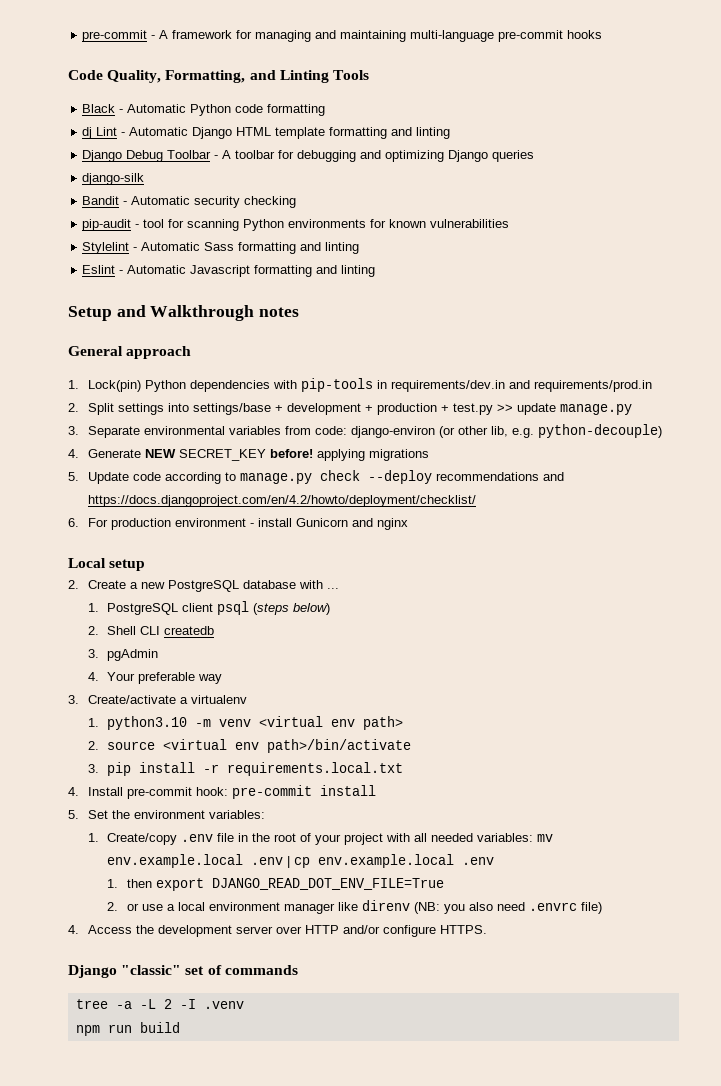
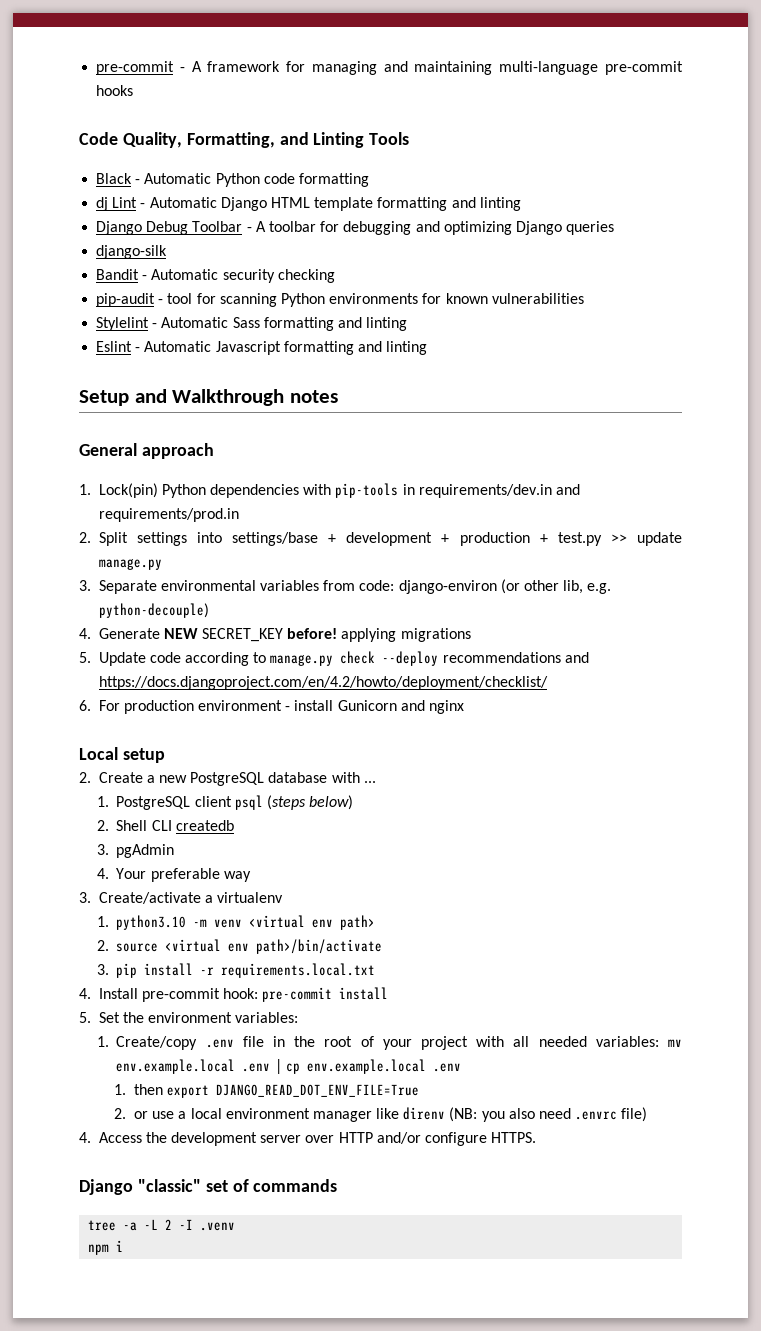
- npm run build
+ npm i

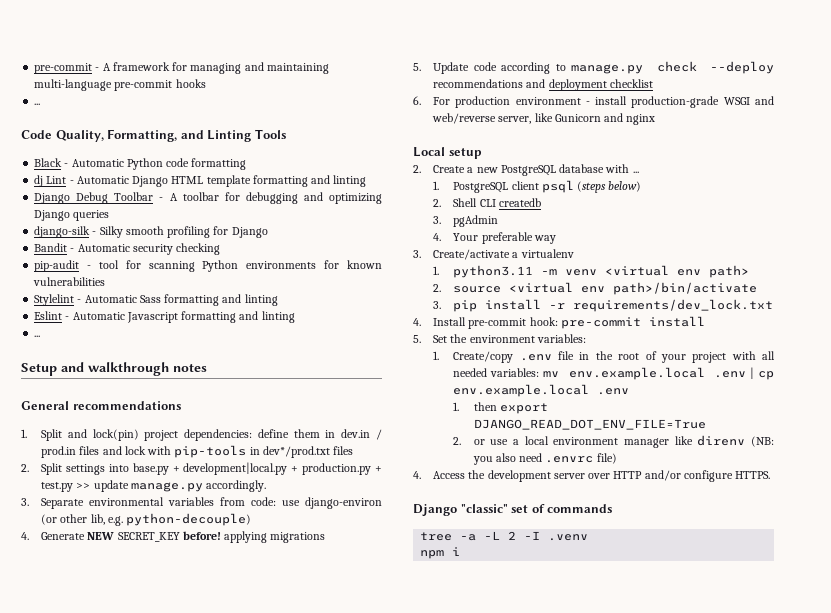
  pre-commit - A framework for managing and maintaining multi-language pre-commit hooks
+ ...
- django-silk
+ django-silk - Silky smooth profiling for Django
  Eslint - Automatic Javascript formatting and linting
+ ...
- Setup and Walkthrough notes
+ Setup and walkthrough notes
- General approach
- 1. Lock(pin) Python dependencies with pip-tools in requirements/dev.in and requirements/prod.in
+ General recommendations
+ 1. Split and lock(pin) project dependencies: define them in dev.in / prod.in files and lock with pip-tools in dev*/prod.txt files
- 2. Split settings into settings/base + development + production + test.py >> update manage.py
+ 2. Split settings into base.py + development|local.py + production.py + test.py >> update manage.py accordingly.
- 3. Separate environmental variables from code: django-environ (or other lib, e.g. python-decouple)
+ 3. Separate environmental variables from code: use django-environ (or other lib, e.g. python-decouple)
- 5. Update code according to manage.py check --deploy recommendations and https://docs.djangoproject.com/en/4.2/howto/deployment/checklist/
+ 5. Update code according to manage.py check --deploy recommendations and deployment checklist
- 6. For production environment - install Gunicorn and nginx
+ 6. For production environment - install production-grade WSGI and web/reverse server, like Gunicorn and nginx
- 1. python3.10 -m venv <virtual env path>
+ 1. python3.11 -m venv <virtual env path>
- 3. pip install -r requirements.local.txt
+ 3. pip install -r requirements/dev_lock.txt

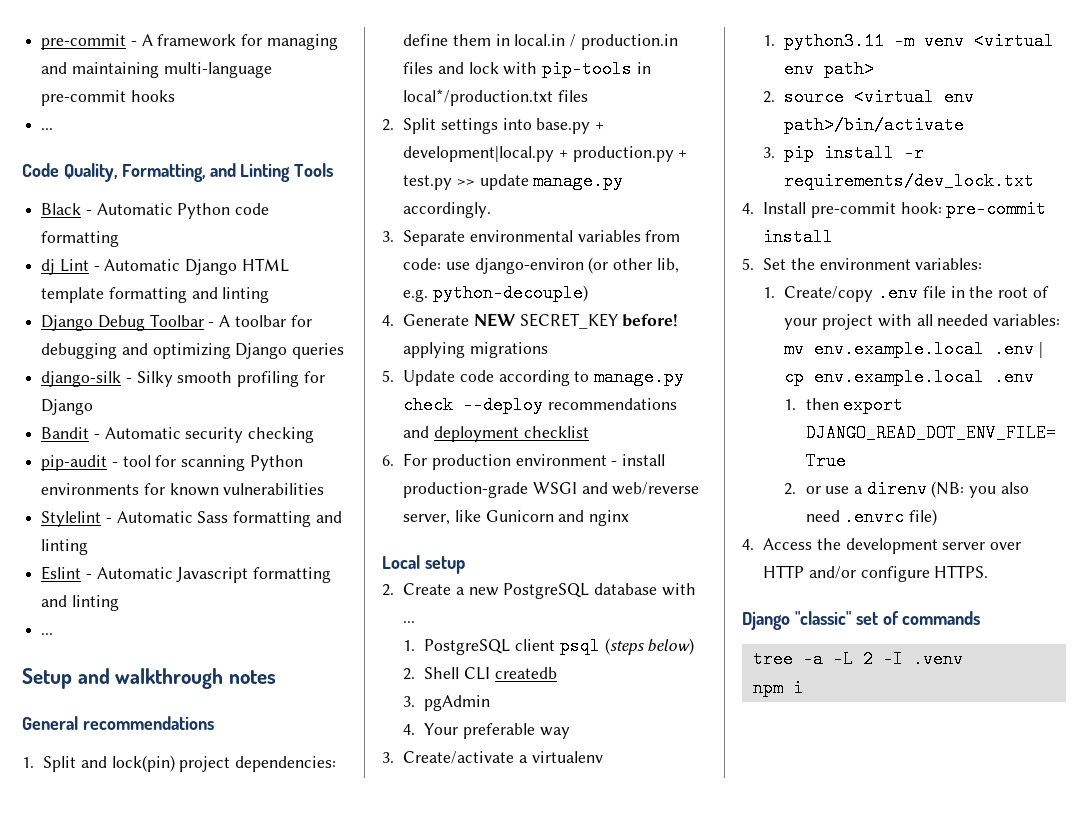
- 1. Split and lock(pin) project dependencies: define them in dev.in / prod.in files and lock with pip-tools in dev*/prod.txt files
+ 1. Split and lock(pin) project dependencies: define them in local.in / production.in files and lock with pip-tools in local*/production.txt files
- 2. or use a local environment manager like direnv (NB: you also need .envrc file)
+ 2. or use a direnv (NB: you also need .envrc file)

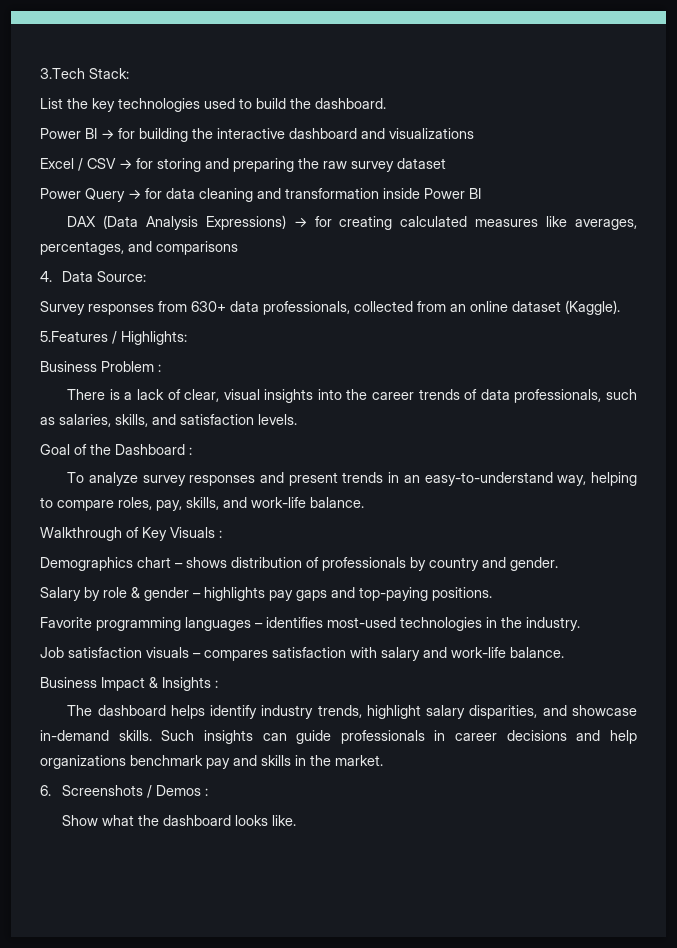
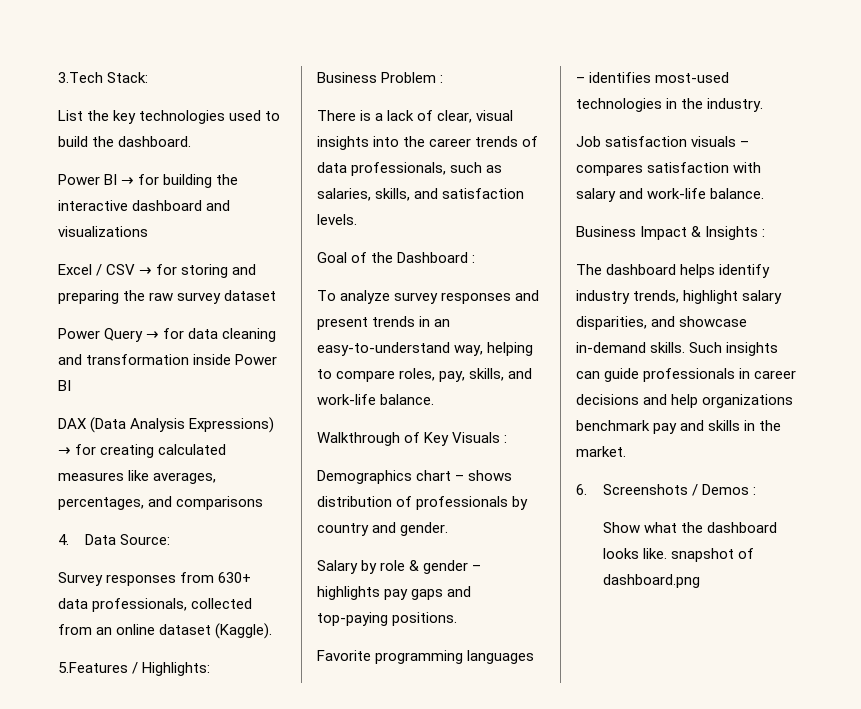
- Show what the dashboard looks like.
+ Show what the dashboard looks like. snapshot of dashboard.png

++++++++++

■ Exercise aim ■
In your copy, include no pictures, but reproduce all records exactly.

■ Answer space ■
- npm run build
+ npm i

  pre-commit - A framework for managing and maintaining multi-language pre-commit hooks
+ ...
- django-silk
+ django-silk - Silky smooth profiling for Django
  Eslint - Automatic Javascript formatting and linting
+ ...
- Setup and Walkthrough notes
+ Setup and walkthrough notes
- General approach
- 1. Lock(pin) Python dependencies with pip-tools in requirements/dev.in and requirements/prod.in
+ General recommendations
+ 1. Split and lock(pin) project dependencies: define them in dev.in / prod.in files and lock with pip-tools in dev*/prod.txt files
- 2. Split settings into settings/base + development + production + test.py >> update manage.py
+ 2. Split settings into base.py + development|local.py + production.py + test.py >> update manage.py accordingly.
- 3. Separate environmental variables from code: django-environ (or other lib, e.g. python-decouple)
+ 3. Separate environmental variables from code: use django-environ (or other lib, e.g. python-decouple)
- 5. Update code according to manage.py check --deploy recommendations and https://docs.djangoproject.com/en/4.2/howto/deployment/checklist/
+ 5. Update code according to manage.py check --deploy recommendations and deployment checklist
- 6. For production environment - install Gunicorn and nginx
+ 6. For production environment - install production-grade WSGI and web/reverse server, like Gunicorn and nginx
- 1. python3.10 -m venv <virtual env path>
+ 1. python3.11 -m venv <virtual env path>
- 3. pip install -r requirements.local.txt
+ 3. pip install -r requirements/dev_lock.txt

- 1. Split and lock(pin) project dependencies: define them in dev.in / prod.in files and lock with pip-tools in dev*/prod.txt files
+ 1. Split and lock(pin) project dependencies: define them in local.in / production.in files and lock with pip-tools in local*/production.txt files
- 2. or use a local environment manager like direnv (NB: you also need .envrc file)
+ 2. or use a direnv (NB: you also need .envrc file)

- Show what the dashboard looks like.
+ Show what the dashboard looks like. snapshot of dashboard.png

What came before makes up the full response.